Methodology

Sample Preparation

Figure 1. A sample before (top) and after (bottom) homogenization using a laboratory mixer

Arthropods were collected from Utqiagvik/Barrow, AK in late June through early July of 2025 using a combination of dry pitfall traps to capture terrestrial arthropods and an insect vacuum to capture aerial arthropods. Arthropods were identified and sorted by taxon, mostly to the family level. Arthropods were stored in a -20°C freezer before being dried in a Harvest Right freeze dryer for 24 hours. Three samples representing each taxon were selected for elemental analysis, usually consisting of multiple individuals to reach sufficient dry biomass for analysis. Samples were homogenized using a laboratory mixer in plastic centrifuge tubes with a silica ball bearing.

Figure 2. Samples before (top) and after (bottom) completing digestion in HNO₃ and H₂O₂

Samples were digested in an optima grade solution of 1 mL concentrated HNO₃ and 1 mL H₂O₂ in trace metal grade Savillex beakers on a hot plate at 120°C for 24 hours. After digestion, samples were dried on a hot plate before being dissolved in 1mL of 6M HNO₃. To arrive at a matrix of 5% HNO₃, samples were further diluted by a factor of at least 7.6 using Ultra Pure water. Based on relatively small sample dry masses and the known concentrations of analytes present in arthropod reference materials (KRIK-1, BFLY-1, and VORM-1), no dilution further than 7.6 times was determined to be necessary.

Analysis

Solution-based ICP-MS analysis was conducted on seven arthropod taxa to determine their concentrations of cations B, Na, Mg, Al, P, K, Ca, Ti, V, Cr, Mn, Fe, Co, Ni, Cu, Zn, As, Se, Sr, Mo, Cd, Ba, and Pb using an Agilent 8900 ICP-QQQ at the University of Texas at Austin Department of Geological Sciences. The analytical method includes the use of an octopol reaction system (ORS) operated in helium (collision-mode) and hydrogen (reaction-mode) for removal of polyatomic interferences. Internal standards, mixed into samples via in-run pumping, were used to compensate for instrumental drift. Dilutions of stocks used to make a calibration curve were determined based on the maximum known concentrations of each analyte present in arthropod reference materials (KRIK-1, BFLY-1, and VORM-1). Blanks and standards used for calibration and quality control were prepared using trace metal grade reagents in acid-cleaned labware to have a consistent matrix of 5% HNO₃.

Figure 3. Representative calibration curves for a major element (Ca) and a trace element (Cd).
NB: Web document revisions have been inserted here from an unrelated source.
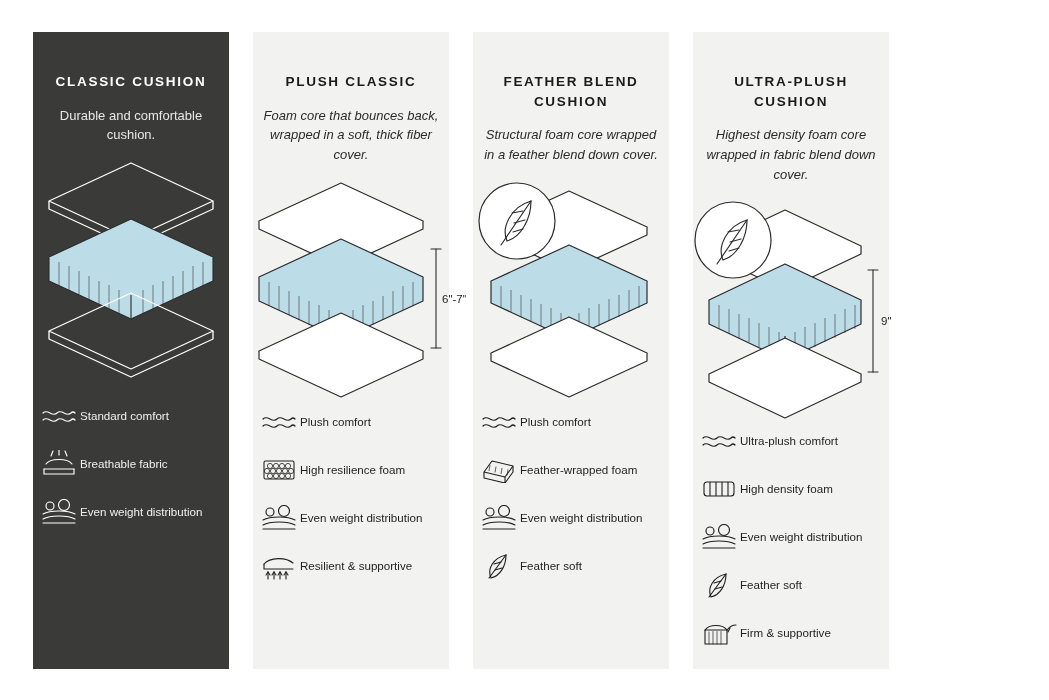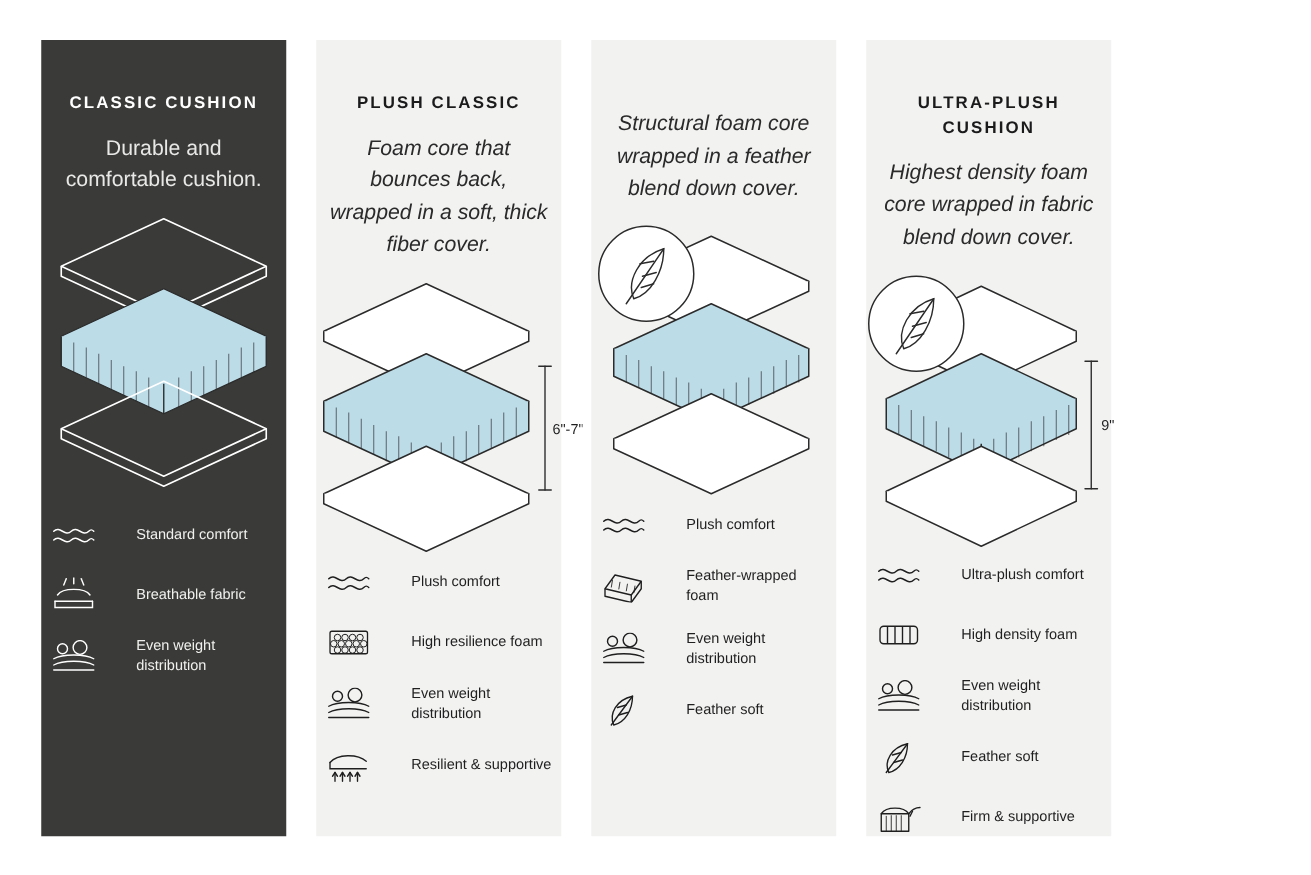--- a/index.html
+++ b/index.html
@@ -297,6 +297,7 @@
   </div>
 
   <div class="panel light">
+    <div class="panel-title">FEATHER BLEND CUSHION</div>
     <div class="panel-desc">Structural foam core wrapped in a feather blend down cover.</div>
 
     <div class="art">

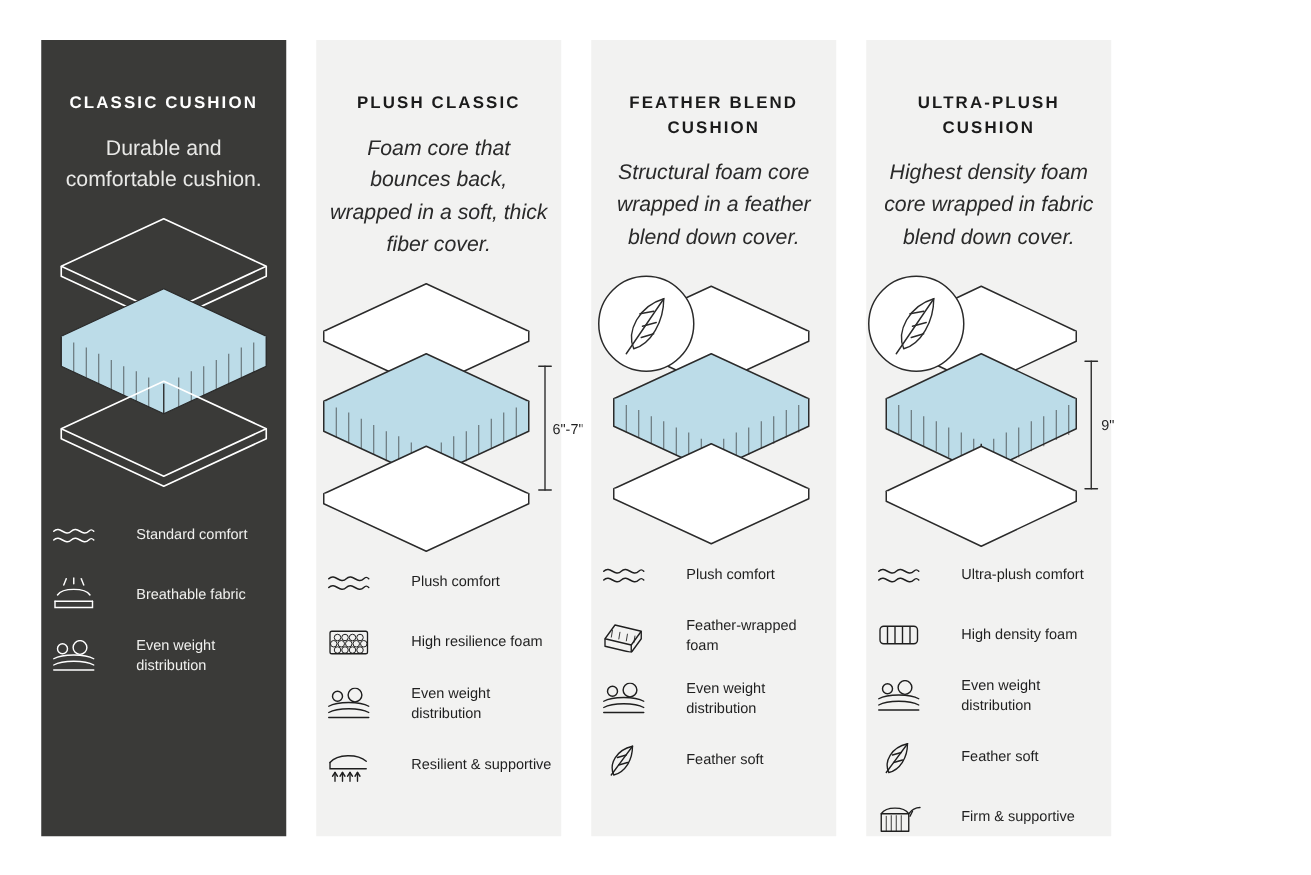--- a/index.html
+++ b/index.html
@@ -55,7 +55,7 @@
   .light .panel-title { color: #1b1b1b; }
   .panel-desc {
     margin-top: 14px;
-    font-size: 17px;
+    font-size: 13px;
     line-height: 1.52;
     text-align: center;
     width: 176px;

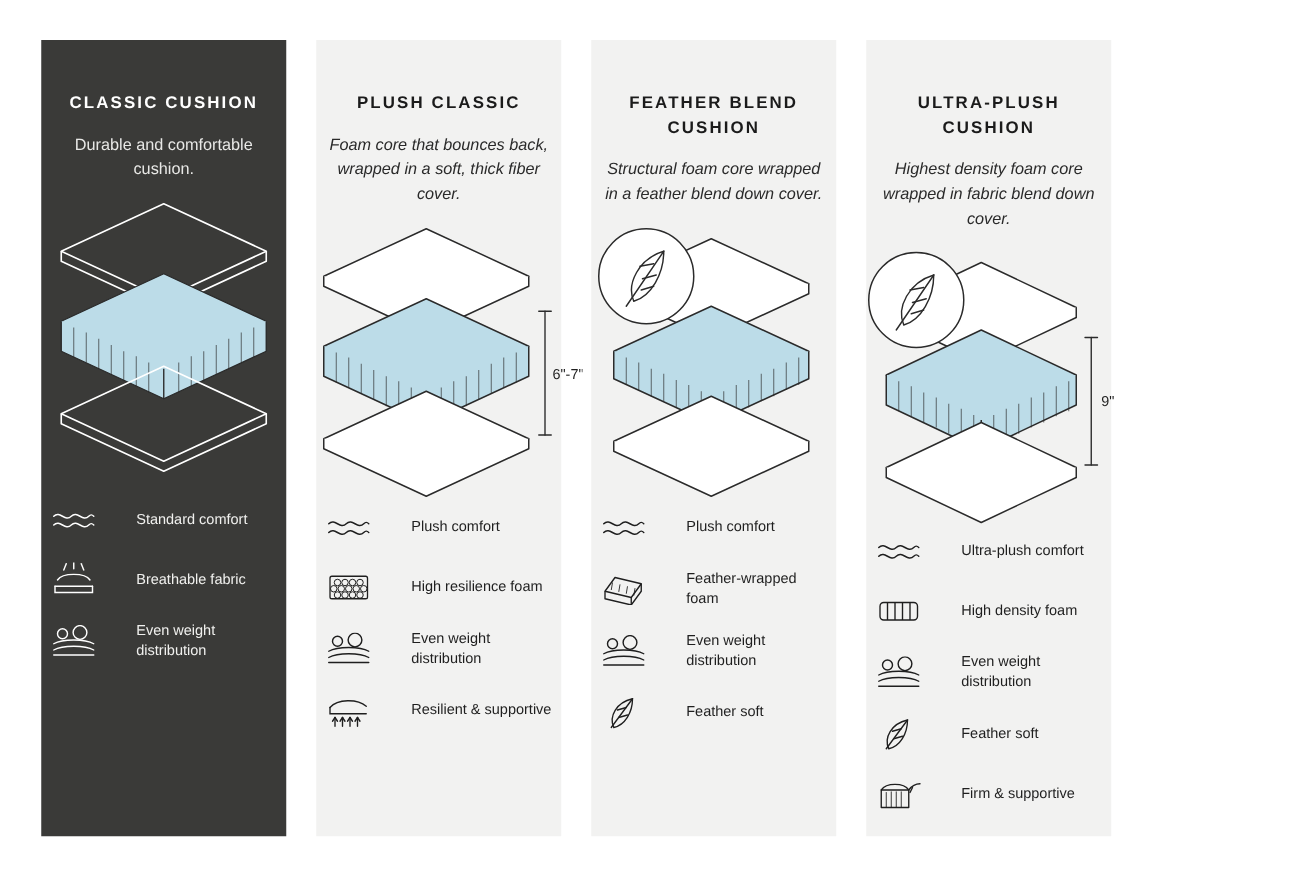--- a/index.html
+++ b/index.html
@@ -84,7 +84,7 @@
     display: flex;
     flex-direction: row;
     align-items: center;
-    gap: 29px;
+    gap: 0;
   }
   .feature .ficon {
     width: 42px;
Calibration curves typically had a correlation coefficient of 1.0000 (Figure 1). Though the observed concentrations for many major elements were above the calibration curve, the extremely high correlation coefficients increase the likelihood that quantified concentrations are representative of the true concentrations in the sample.

For each analyte, the optimal mode of detection (Table 1) was selected by considering which mode yielded quality control standard recoveries closest to 1 and lowest relative standard deviation. Analyte recoveries obtained for two independent quality control standards were typically within 96.25-103.75% of certified values for analytes measured in optimal modes (Table 2). Limits of detection, based upon the population of blank (5% HNO₃) analyses interspersed throughout the analytical sequence were typically better than 0.38 ppb for analytes measured in optimal modes (with or without the ORS) (Table 2). The full procedural blank contained less than 0.061 ppb of most analytes, with P and K being the most concentrated contaminants at 5.735 and 3.396 ppb, respectively.

Statistical Analyses

One way ANOVAs were run for each analyte to determine whether arthropod samples varied in their analyte concentrations according to their taxon. Individual samples were mapped onto a PCA Biplot to visualize the contribution and correlation of analyte concentrations and resulting grouping (or lack thereof) of taxa and samples within taxa.